Curation Data Model

The document outlines various actions that occur inside the Curation Manager for ReDBox and Mint. This document is not intended to be read alone however, so please see the other documentation relating to Curation for the broader context.

Each of the actions (or tasks) below is designed to be a single discreet step in a loose workflow that could potentially be distributed across multiple systems and records. This document outlines how all the of the tasks fit together, but from a technical perspective they (individual tasks) are not designed with the big picture in mind; they are simply aware of the parts of the workflow around them and operate in isolation.

Because each step is also implemented as a message in a message queue there is no guarantee that (for example) five messages in a row will relate to the one object . Each task must perform its allotted work and update the system state before it is finished, with no awareness of when (or even if) the next message in the process will arrive. The technical documentation will go into further detail on this issue and its implications, but from an administrative perspective it is worth keeping this in mind. For example, if you were to be monitoring log files for this process it would not always show a single linear curation process from start to finish. You may find two or more independent 'streams' working through this process, and you would need to look at the specifics of each message to interpret them.

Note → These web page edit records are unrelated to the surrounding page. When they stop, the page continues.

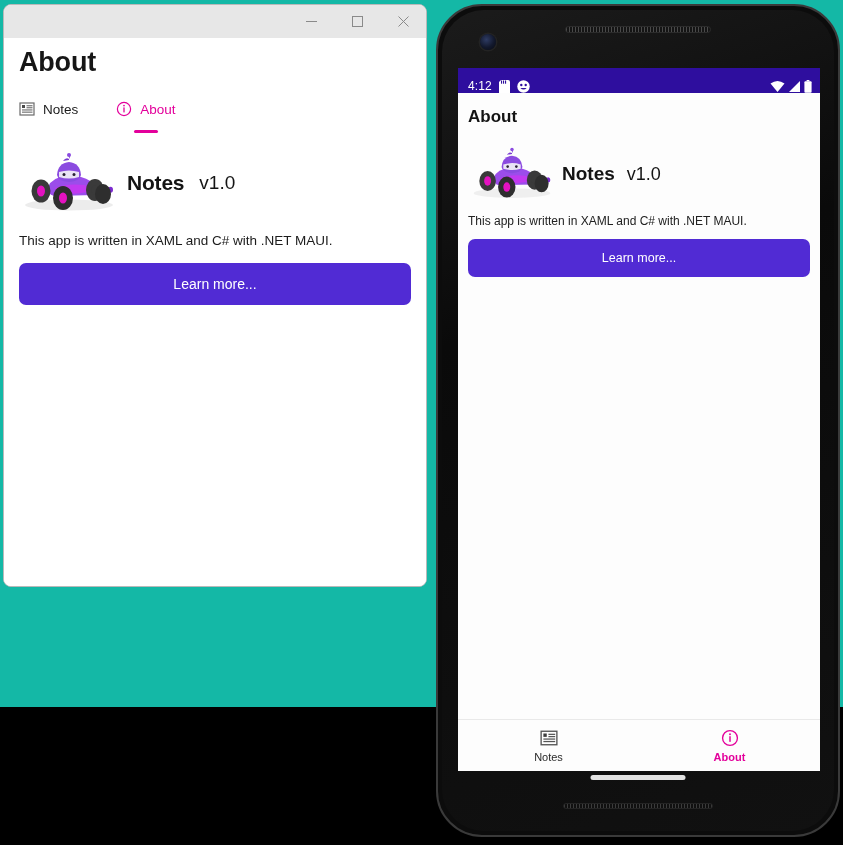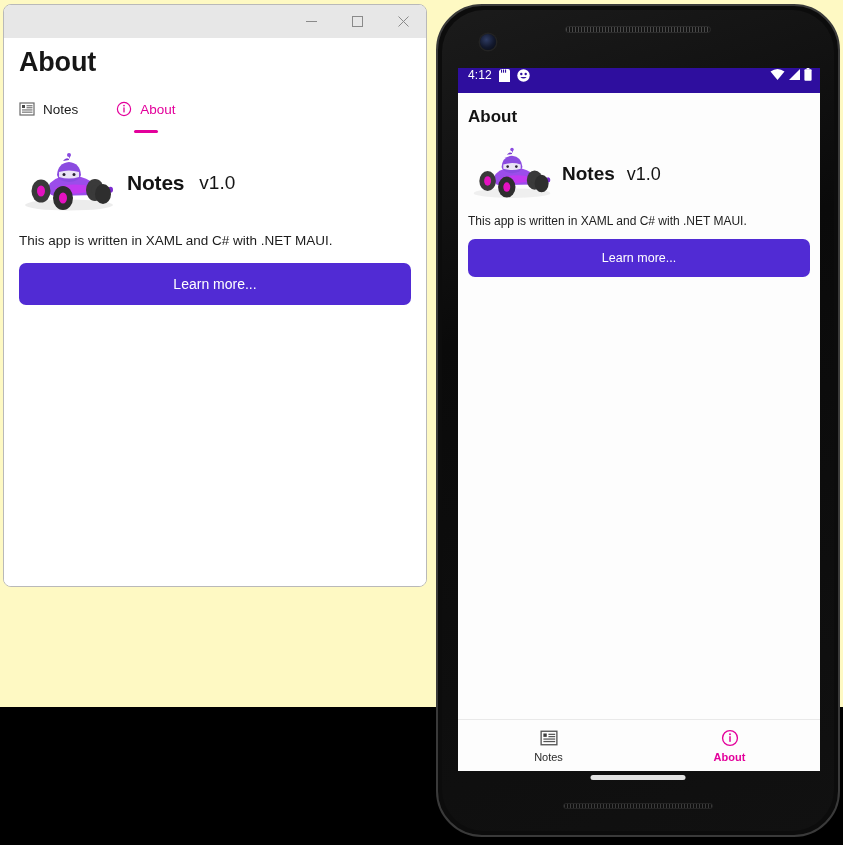--- a/index.html
+++ b/index.html
@@ -2,21 +2,21 @@
 <html><head>
 <meta charset="utf-8">
 <style>
   * { box-sizing: border-box; margin: 0; padding: 0; }
   html, body {
     width: 843px; height: 845px;
     background: #000000;
     font-family: "Liberation Sans", sans-serif;
     overflow: hidden;
   }
-  .stage { position: relative; width: 843px; height: 707px; background: #fef9c3; }
+  .stage { position: relative; width: 843px; height: 707px; background: #14b8a6; }
 
   
   .desktop-window {
     position: absolute; left: 3px; top: 4px;
     width: 424px; height: 583px;
     background: #ffffff;
     border: 1px solid #b9b9b9;
     border-radius: 8px;
     overflow: hidden;
     display: flex; flex-direction: column;
@@ -114,21 +114,21 @@
     border: 1px solid #242424;
   }
   .phone-screen {
     position: absolute; left: 20px; top: 62px;
     width: 362px; height: 703px;
     background: #ffffff; overflow: hidden;
     display: flex; flex-direction: column;
   }
   .status-bar {
     height: 25px; background: #2E0E9E; flex: 0 0 auto;
-    display: flex; align-items: flex-start; justify-content: space-between;
+    display: flex; align-items: flex-end; justify-content: space-between;
     padding: 0 8px 0 10px; color: #ffffff; font-size: 11.5px;
   }
   .sb-left { display: flex; align-items: center; gap: 7px; }
   .sb-right { display: flex; align-items: center; gap: 3px; }
   .sb-time { font-size: 12px; letter-spacing: 0.1px; }
 
   .phone-content {
     flex: 1 1 auto; background: #fdfdfd; padding: 0 10px;
     display: flex; flex-direction: column; position: relative;
   }

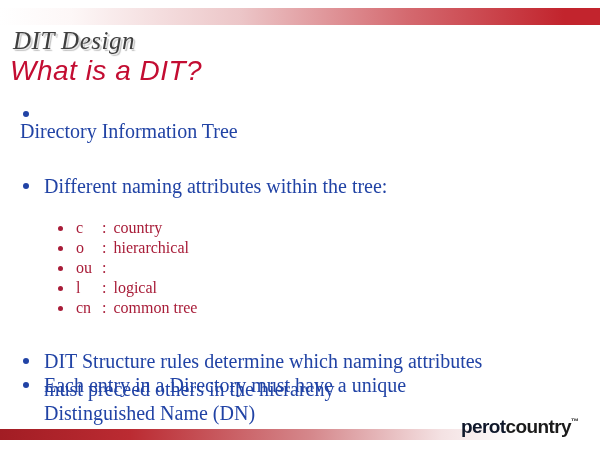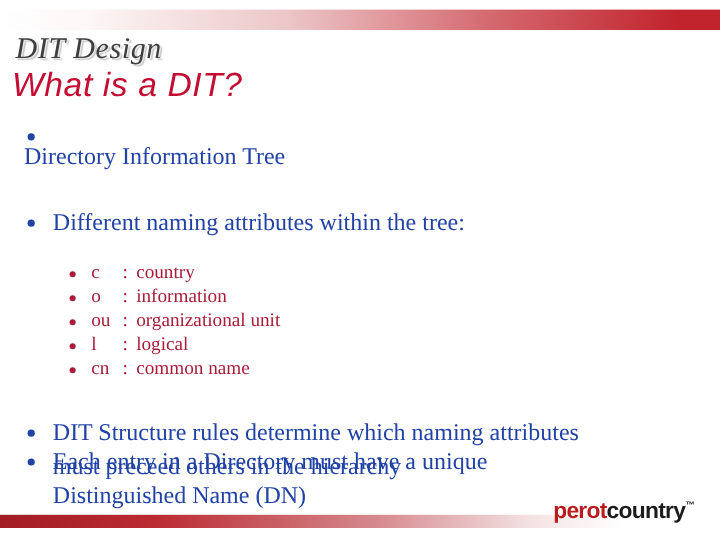--- a/index.html
+++ b/index.html
@@ -66,21 +66,21 @@
     position:absolute; left:0; top:429px; width:520px; height:11px;
     background:linear-gradient(90deg, #a21d24 0%, #bb2b32 25%, #d5888c 60%, #f4e2e3 85%, #ffffff 100%);
   }
 
   
   .logo {
     position:absolute; top:417px; right:21px;
     font:bold 19px/1 "Liberation Sans", sans-serif;
     letter-spacing:-0.6px; white-space:nowrap;
   }
-  .logo-perot { color:#b91c1c; }
+  .logo-perot { color:#0f172a; }
   .logo-systems { color:#1b1b1b; }
   .logo-tm { font-size:8px; color:#1b1b1b; vertical-align:9px; letter-spacing:0; }
 </style>
 </head>
 <body>
 
 <div class="slide">
 
   <div class="top-bar"></div>
 
@@ -102,39 +102,38 @@
     <div class="sub-item">
       <span class="sdot"></span>
       <span class="sub-abbr">c</span>
       <span class="sub-sep">:</span>
       <span class="sub-label">country</span>
     </div>
     <div class="sub-item">
       <span class="sdot"></span>
       <span class="sub-abbr">o</span>
       <span class="sub-sep">:</span>
-      <span class="sub-label">information</span>
+      <span class="sub-label">hierarchical</span>
     </div>
     <div class="sub-item">
       <span class="sdot"></span>
       <span class="sub-abbr">ou</span>
       <span class="sub-sep">:</span>
-      <span class="sub-label">organizational unit</span>
     </div>
     <div class="sub-item">
       <span class="sdot"></span>
       <span class="sub-abbr">l</span>
       <span class="sub-sep">:</span>
       <span class="sub-label">logical</span>
     </div>
     <div class="sub-item">
       <span class="sdot"></span>
       <span class="sub-abbr">cn</span>
       <span class="sub-sep">:</span>
-      <span class="sub-label">common name</span>
+      <span class="sub-label">common tree</span>
     </div>
   </div>
 
   <div class="bullet b4">
     <span class="dot"></span>
     <span class="bullet-text">DIT Structure rules determine which naming attributes
 must preceed others in the hierarchy</span>
   </div>
 
   <div class="bullet b5">

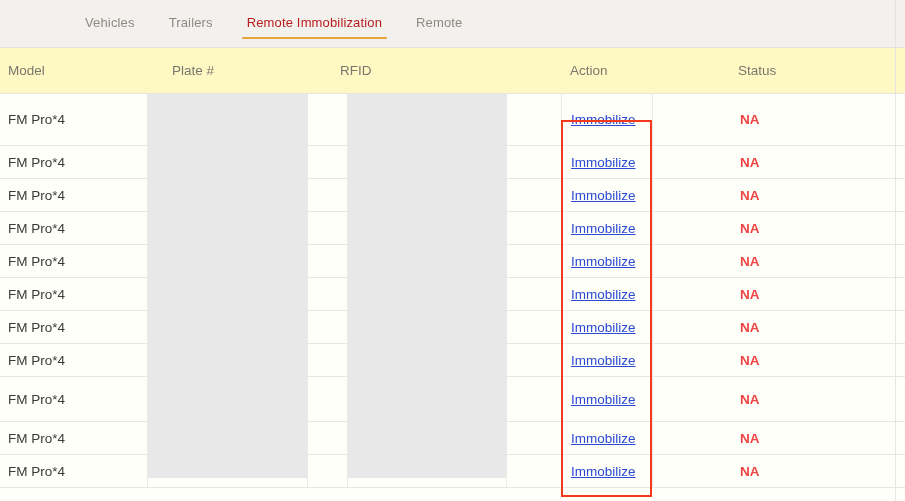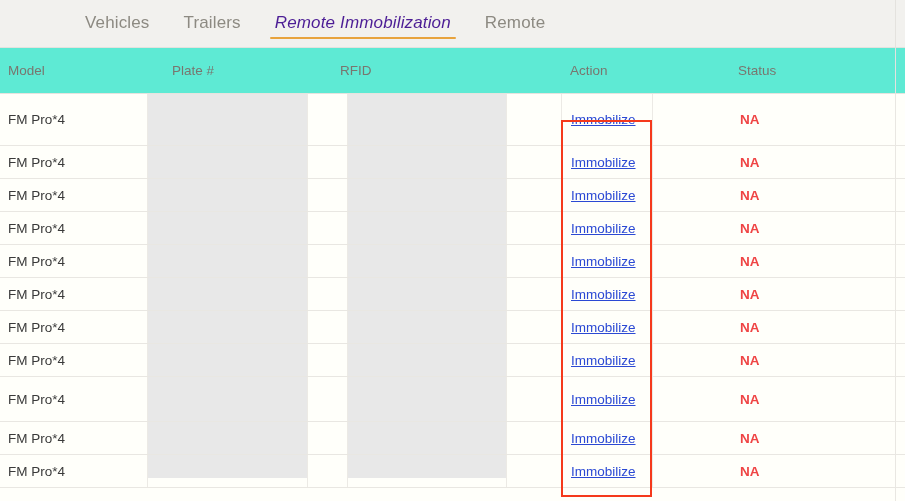--- a/index.html
+++ b/index.html
@@ -29,52 +29,51 @@
   #tabstrip {
     position: absolute;
     left: 68px; top: 0;
     height: 48px;
     display: flex;
     align-items: flex-start;
   }
   .tab {
     position: relative;
     padding: 13px 17px 0 17px;
-    font-size: 17px;
+    font-size: 13px;
     line-height: 20px;
     color: #8d8a82;
     letter-spacing: .15px;
     white-space: nowrap;
     cursor: pointer;
     height: 48px;
     box-sizing: border-box;
   }
   .tab.active {
-    color: #4c1d95;
-    font-style: italic;
+    color: #b91c1c;
   }
   .tab.active .tab-underline {
     position: absolute;
     left: 12px;
     right: 12px;
     bottom: 9px;
     height: 2.5px;
     background: #e8a33d;
     border-radius: 1px;
   }
   .tab-underline { display: none; }
   .tab.active .tab-underline { display: block; }
 
   
   #colheader {
     position: absolute;
     left: 0; top: 48px;
     width: 905px;
     height: 46px;
-    background: #5eead4;
+    background: #fef9c3;
     border-bottom: 1px solid #e6e4df;
     box-sizing: border-box;
   }
   .colh {
     position: absolute;
     top: 15px;
     font-size: 13.5px;
     color: #79766f;
     white-space: nowrap;
   }

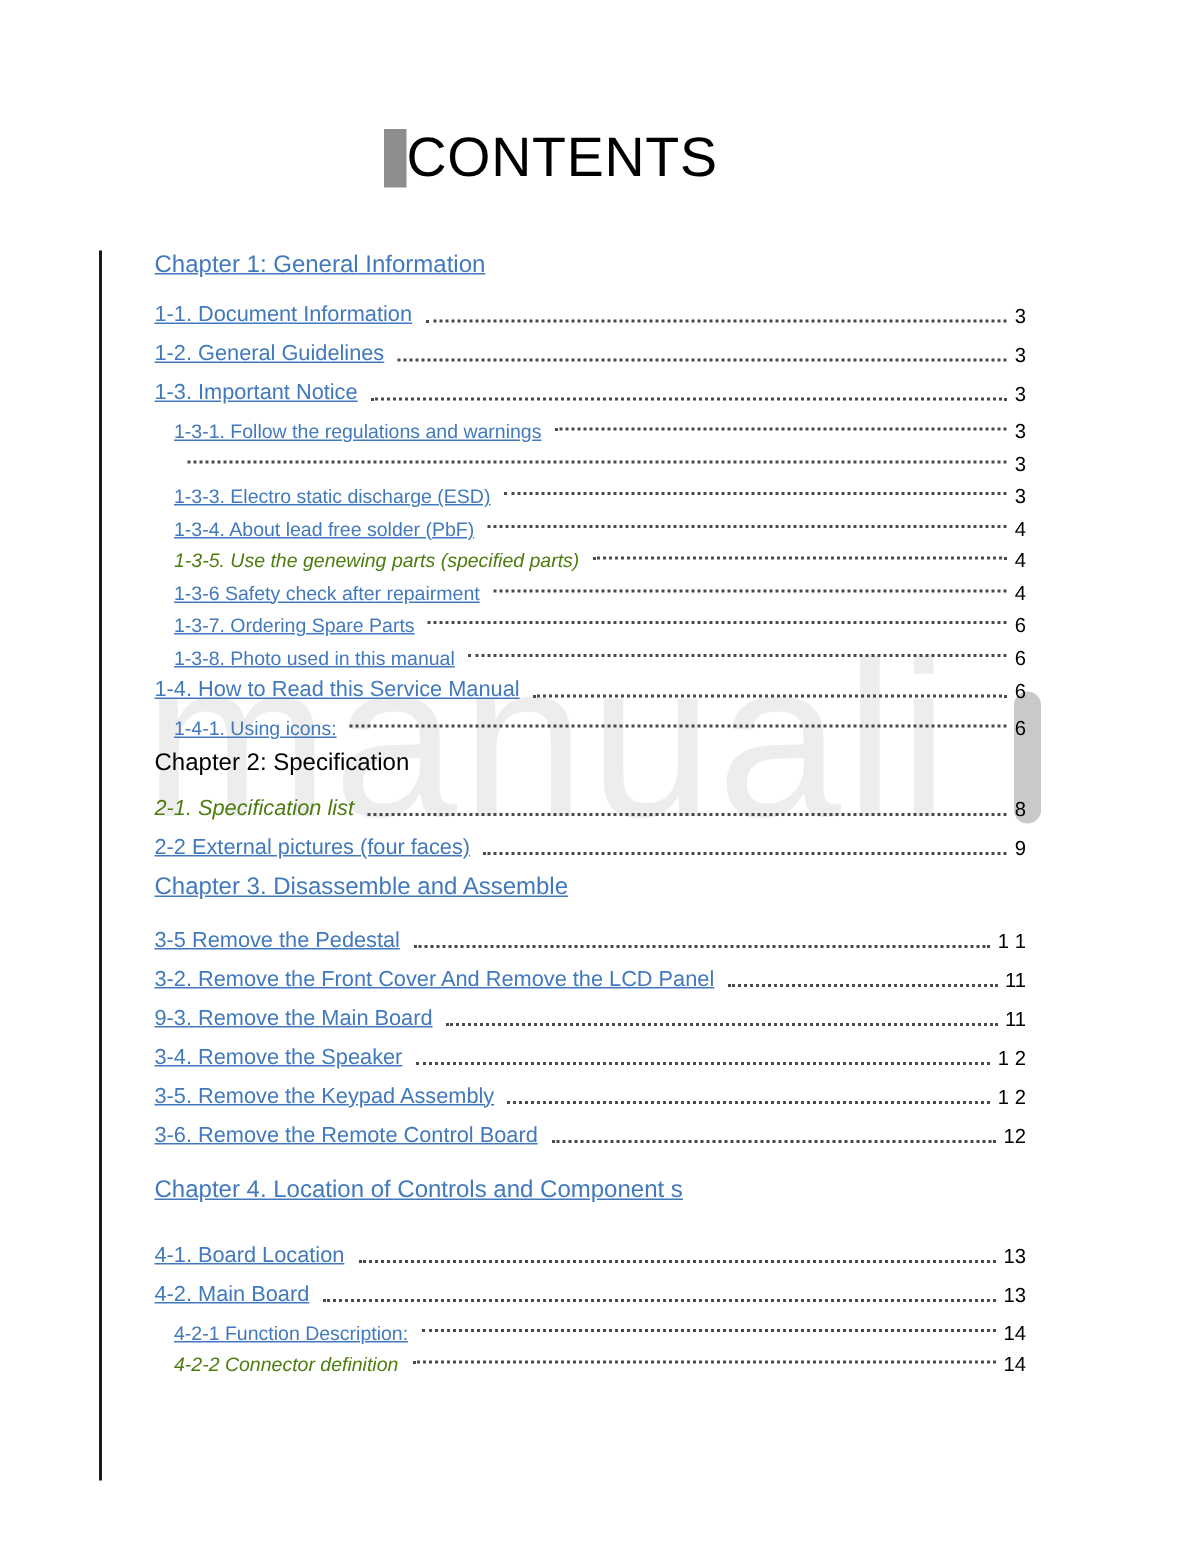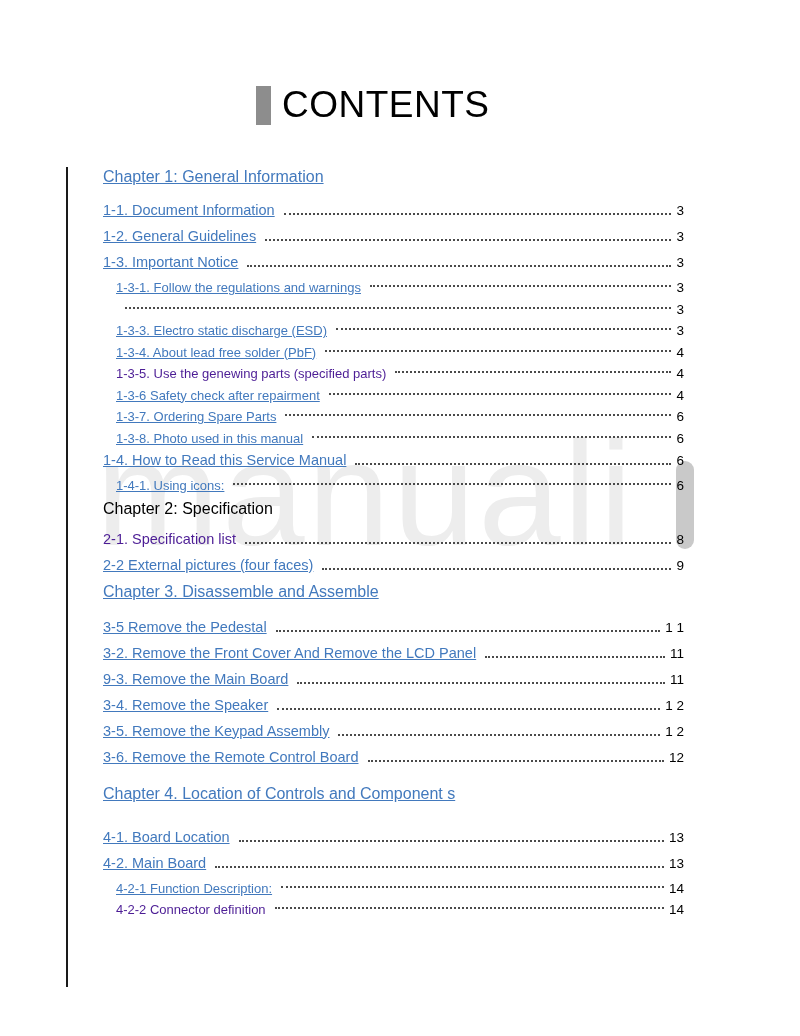--- a/index.html
+++ b/index.html
@@ -20,21 +20,21 @@
     position: absolute; left: 676px; top: 461px;
     width: 18px; height: 88px;
     background: #c9c9c9; border-radius: 9px; z-index: 0;
   }
   .left-rule {
     position: absolute; left: 66px; top: 167px;
     width: 2px; height: 820px; background: #1a1a1a; z-index: 1;
   }
   .title-wrap {
     position: absolute; top: 84px; left: 256px;
-    display: flex; align-items: center; gap: 11px; z-index: 2;
+    display: flex; align-items: center; z-index: 2;
   }
   .title-bar { width: 15px; height: 39px; background: var(--tbar, #8d8d8d); }
   h1.title {
     margin: 0; font-size: 37px; font-weight: normal;
     letter-spacing: 0.5px; color: #000;
   }
   .toc { position: absolute; left: 103px; right: 116px; top: 168px; z-index: 2; }
   .chapter {
     display: block; font-size: 16px; margin: 0 0 16px 0;
     color: var(--link, #4279bd); text-decoration: underline; cursor: pointer;
@@ -43,21 +43,21 @@
   .ch2 { margin-top: 2px; margin-bottom: 13px; }
   .ch3 { margin-top: 8px; margin-bottom: 18px; }
   .ch4 { margin-top: 20px; margin-bottom: 26px; }
   .row { display: flex; align-items: flex-end; }
   .l1 { font-size: 14.5px; margin-bottom: 10px; }
   .l2 { font-size: 13px; margin-left: 13px; margin-bottom: 6.5px; align-items: center; }
   .lbl {
     color: var(--link, #4279bd); text-decoration: underline;
     cursor: pointer; white-space: nowrap;
   }
-  .lbl.plain { color: #4c1d95; text-decoration: none; cursor: default; }
+  .lbl.plain { color: #4d7c0f; text-decoration: none; cursor: default; font-style: italic; }
   .leader {
     flex: 1; border-bottom: 2px dotted #4a4a4a;
     margin: 0 5px 3px 9px; min-width: 20px;
   }
   .pg { font-size: 13.5px; color: #000; white-space: pre; }
 </style>
 </head>
 <body>
 
 <div class="watermark">manuali</div>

On an operational level the Curation Manager is looking for a particular key in each message, called 'task'. This tells the Curation Manager the purpose of this message and which part of the process the message concerns, and the various 'task's expected by the Curation Manager are outlined in the sections below.

Tool Chain Tasks

Because we used the Curation Manager to replace Fascinator standard tool chain, we need make sure that the typical tool chain jobs are taken care of before we can start to consider curation. For this reason there are two 'task's related to these administrative jobs. Both ReDBox and Mint have these tasks and they function identically on both systems:

  • 'reharvest': This is the core of the traditional tool chain's role. It will run any transformers it is configured to, and then ensure that the Solr index gets updated. It will follow this by sending a 'clear-render-flag' back to the Curation Manager.
  • 'clear-render-flag': The web UI looks for a property against each object (which has come to be called a 'render flag') that indicates an object is currently in the tool chain being worked on. The Fascinator core sets this flag on the way in to the tool chain, but any replacement for the tool chain needs to remember to unset the render flag as it finishes, and that's what this task does.

Basic Curation

These tasks implement the core functionality of curation. Both ReDBox and Mint have these tasks, although there are some subtle differences in specific tasks, as noted below.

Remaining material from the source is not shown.